Now the State Law Enforcement Division is investigating the shooting death of Denzel Curnell, which involves the Charleston Police Department, and the silence from the CPD is deafening.
It's a galling inconsistency, made more so because state law calls for allowing the public access to public information, including police records.
In our news coverage, Andrew Knapp has reported that the CPD interprets the S.C. Freedom of Information Act as justifying its silence because the documents requested by The Post and Courier "might harm the agency." CPD spokesman Charles Francis would not elaborate.
But Bill Rogers, executive director of the S.C. Press Association, said that exception typically involves ongoing investigative techniques not known to the public.
Further, the CPD isn't the one conducting the investigation. SLED is. The law doesn't allow police to withhold information on those grounds.
By denying the public its due, the Charleston Police Department is allowing community consternation and skepticism over the incident to fester. Initially, the CPD said Denzel Curnell's death was a possible suicide. Later it said Mr. Curnell had been armed.
Friends and family question why a left-handed man would shoot himself in the right side of his head. They are unhappy that Charleston police instead of SLED agents investigated at the scene where one of their own was involved.
As lawyer for Mr. Curnell's family, Andy Savage has requested the kind of information that is routinely made available following a crime. So far, he has been denied information, too.
The Post and Courier has asked for 911 calls; police radio communications; an autopsy report; emails by police commanders and other city leaders; the personnel file of Jamal Medlin, the off-duty officer at the scene of the shooting; and any related video.
A shooting death is of concern to the family and friends, of course, but also to the larger community.

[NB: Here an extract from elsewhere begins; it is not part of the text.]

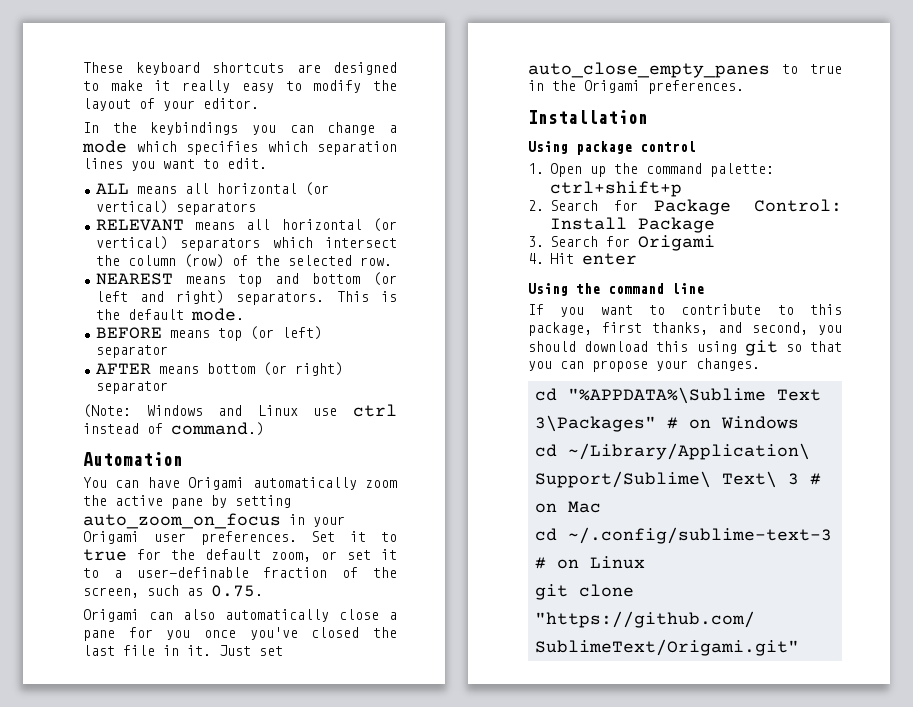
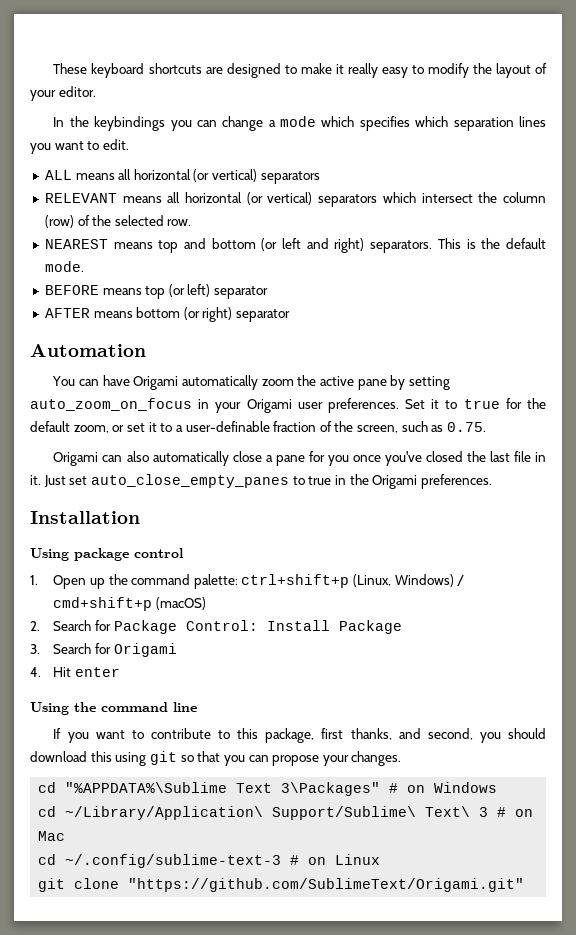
[83,404,397,418] [83,422,264,436] // (Note: Windows and Linux use ctrl instead of command.) -> (291, 315) none
(682, 189) none -> [353,574,465,587] [53,597,206,611] (Linux, Windows) / cmd+shift+p (macOS)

Information can help address important questions: Are our neighborhoods safe? Should we alter our behavior?
The way our law enforcement agencies handle crimes is of vital interest to the public, which relies on police to keep them safe from crime.
By its wall of silence, the Charleston Police Department is depriving the public information that might keep the community safer.
It also is causing Mr. Curnell's family additional heartache and frustration.
It's time for CPD to stop hiding behind an artificial screen and tell people what they are entitled to know.